Task inputs START
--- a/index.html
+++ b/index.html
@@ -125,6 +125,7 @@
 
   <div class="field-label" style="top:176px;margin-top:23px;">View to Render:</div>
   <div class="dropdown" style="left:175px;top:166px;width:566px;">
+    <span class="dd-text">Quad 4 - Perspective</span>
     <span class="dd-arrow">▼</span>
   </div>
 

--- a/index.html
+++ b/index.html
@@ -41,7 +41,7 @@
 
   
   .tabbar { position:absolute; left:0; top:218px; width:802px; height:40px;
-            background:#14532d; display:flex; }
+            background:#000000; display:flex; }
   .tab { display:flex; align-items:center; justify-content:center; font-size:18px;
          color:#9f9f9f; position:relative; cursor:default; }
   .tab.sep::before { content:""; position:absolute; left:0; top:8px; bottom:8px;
Task inputs END
Task inputs START
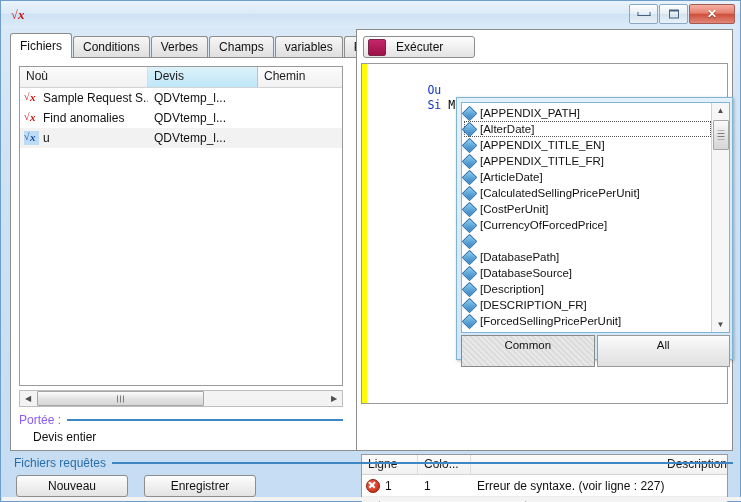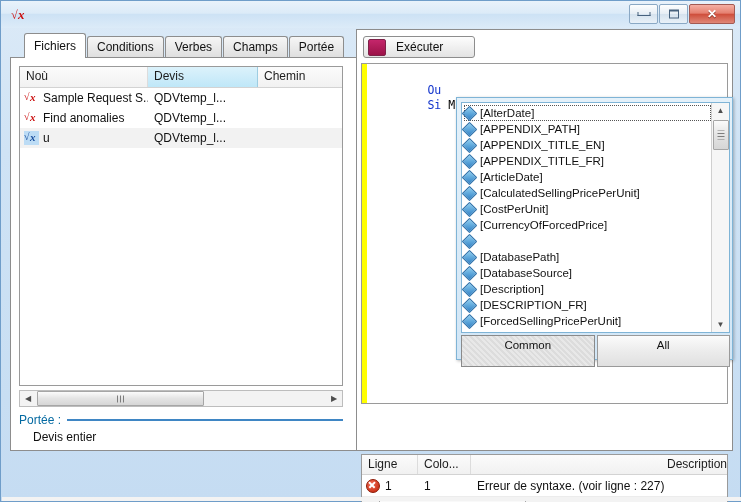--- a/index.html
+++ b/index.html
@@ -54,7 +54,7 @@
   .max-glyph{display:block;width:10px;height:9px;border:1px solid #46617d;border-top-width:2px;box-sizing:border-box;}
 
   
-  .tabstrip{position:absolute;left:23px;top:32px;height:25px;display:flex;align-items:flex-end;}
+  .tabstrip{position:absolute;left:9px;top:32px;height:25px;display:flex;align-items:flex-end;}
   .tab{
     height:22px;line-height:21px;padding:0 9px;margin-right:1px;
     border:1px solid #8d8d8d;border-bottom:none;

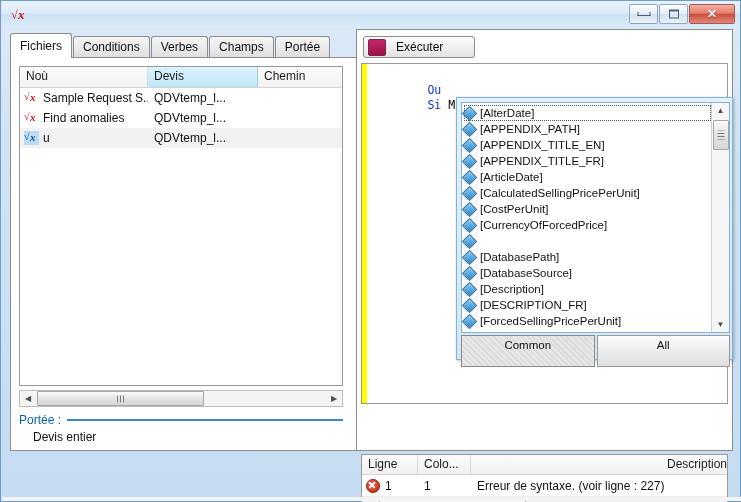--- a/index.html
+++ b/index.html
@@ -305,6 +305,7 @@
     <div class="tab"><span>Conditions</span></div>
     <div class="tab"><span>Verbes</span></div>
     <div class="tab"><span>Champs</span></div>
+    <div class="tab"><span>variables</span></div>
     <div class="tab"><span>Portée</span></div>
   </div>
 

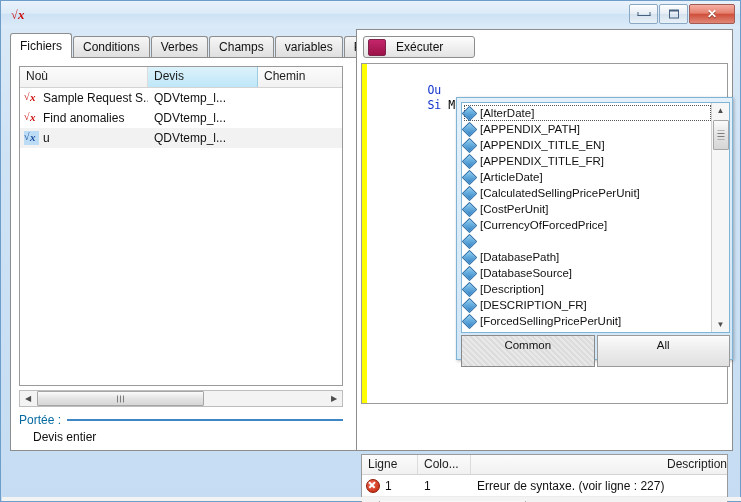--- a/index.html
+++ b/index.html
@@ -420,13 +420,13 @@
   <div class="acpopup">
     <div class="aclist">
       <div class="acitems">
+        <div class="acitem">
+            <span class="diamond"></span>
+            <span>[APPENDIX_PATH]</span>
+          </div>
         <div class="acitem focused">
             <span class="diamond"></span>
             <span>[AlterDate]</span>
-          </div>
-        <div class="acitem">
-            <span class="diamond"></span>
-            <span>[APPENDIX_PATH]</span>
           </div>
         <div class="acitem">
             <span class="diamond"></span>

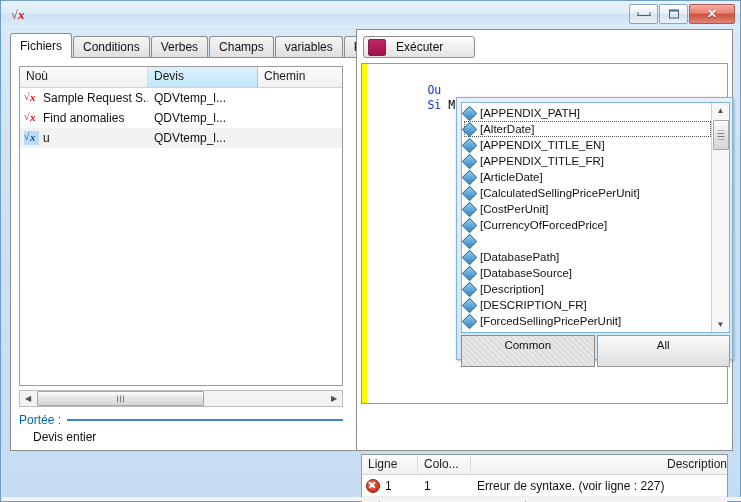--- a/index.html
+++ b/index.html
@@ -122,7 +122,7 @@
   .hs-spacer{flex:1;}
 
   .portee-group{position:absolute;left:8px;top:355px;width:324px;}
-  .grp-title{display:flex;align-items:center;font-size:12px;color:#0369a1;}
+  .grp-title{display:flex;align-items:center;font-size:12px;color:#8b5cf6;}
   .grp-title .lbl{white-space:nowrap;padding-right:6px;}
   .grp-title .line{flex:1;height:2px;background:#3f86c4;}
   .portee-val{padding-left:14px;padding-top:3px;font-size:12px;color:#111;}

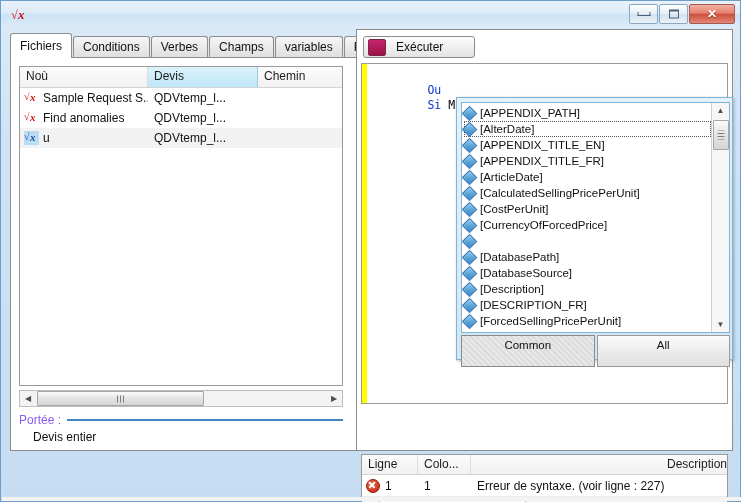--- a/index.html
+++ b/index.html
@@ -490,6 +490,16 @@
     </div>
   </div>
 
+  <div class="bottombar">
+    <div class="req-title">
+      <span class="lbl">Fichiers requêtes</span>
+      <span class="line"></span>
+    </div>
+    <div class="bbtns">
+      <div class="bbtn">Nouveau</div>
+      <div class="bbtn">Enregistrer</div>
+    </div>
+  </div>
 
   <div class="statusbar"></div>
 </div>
Task inputs END
• Required work: Working through the data above, find every line holding "padding" and copy it.

• Response to the exercise:
     height:22px;line-height:21px;padding:0 9px;margin-right:1px;
   .grp-title .lbl{white-space:nowrap;padding-right:6px;}
   .portee-val{padding-left:14px;padding-top:3px;font-size:12px;color:#111;}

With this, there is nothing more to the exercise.